> [Given records]
- - -

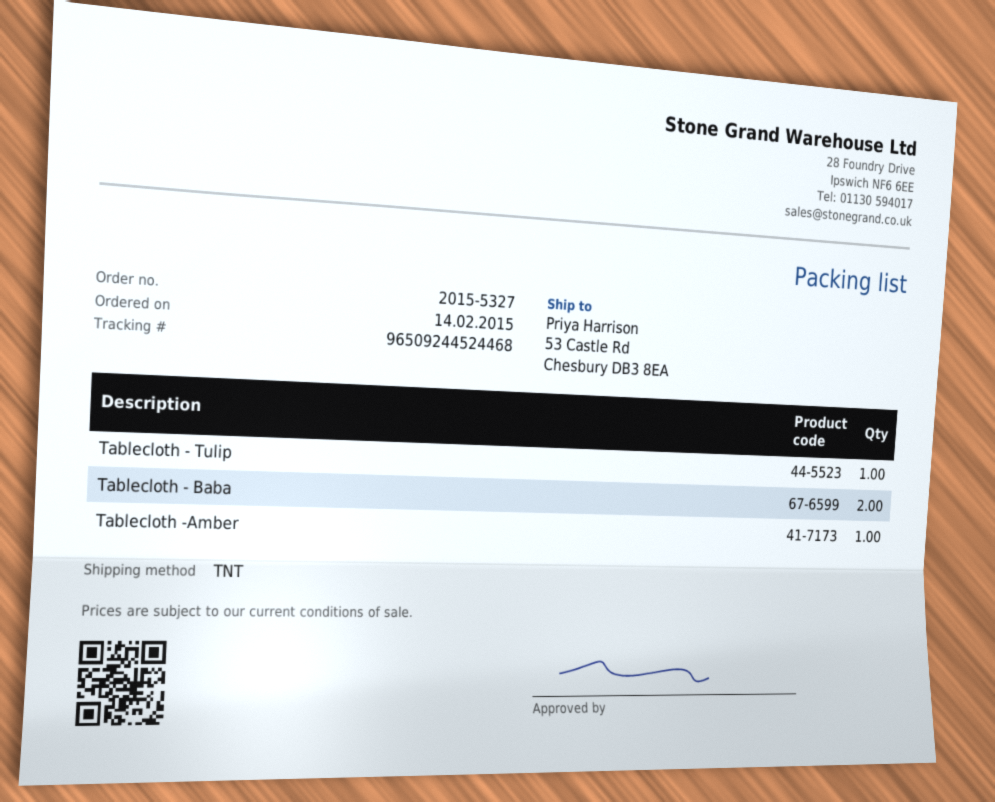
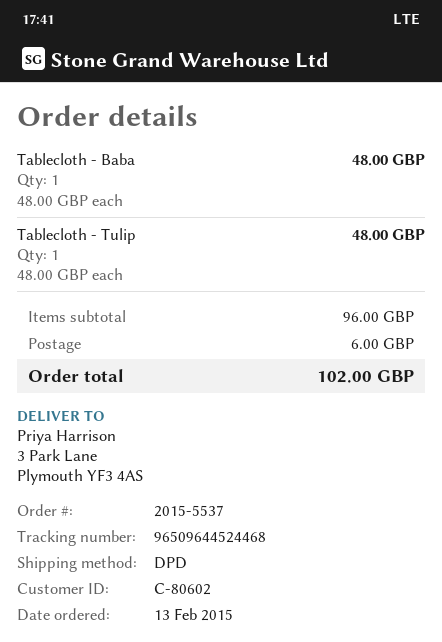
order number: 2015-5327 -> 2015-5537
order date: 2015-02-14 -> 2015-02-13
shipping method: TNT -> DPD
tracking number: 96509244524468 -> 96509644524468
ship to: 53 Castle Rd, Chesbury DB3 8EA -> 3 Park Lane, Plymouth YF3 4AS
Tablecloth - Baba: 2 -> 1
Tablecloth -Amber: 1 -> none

- - -

> [About this task] Each line of the data above must be reproduced as written. Skip the pictures.

> [Exercise result]
order number: 2015-5327 -> 2015-5537
order date: 2015-02-14 -> 2015-02-13
shipping method: TNT -> DPD
tracking number: 96509244524468 -> 96509644524468
ship to: 53 Castle Rd, Chesbury DB3 8EA -> 3 Park Lane, Plymouth YF3 4AS
Tablecloth - Baba: 2 -> 1
Tablecloth -Amber: 1 -> none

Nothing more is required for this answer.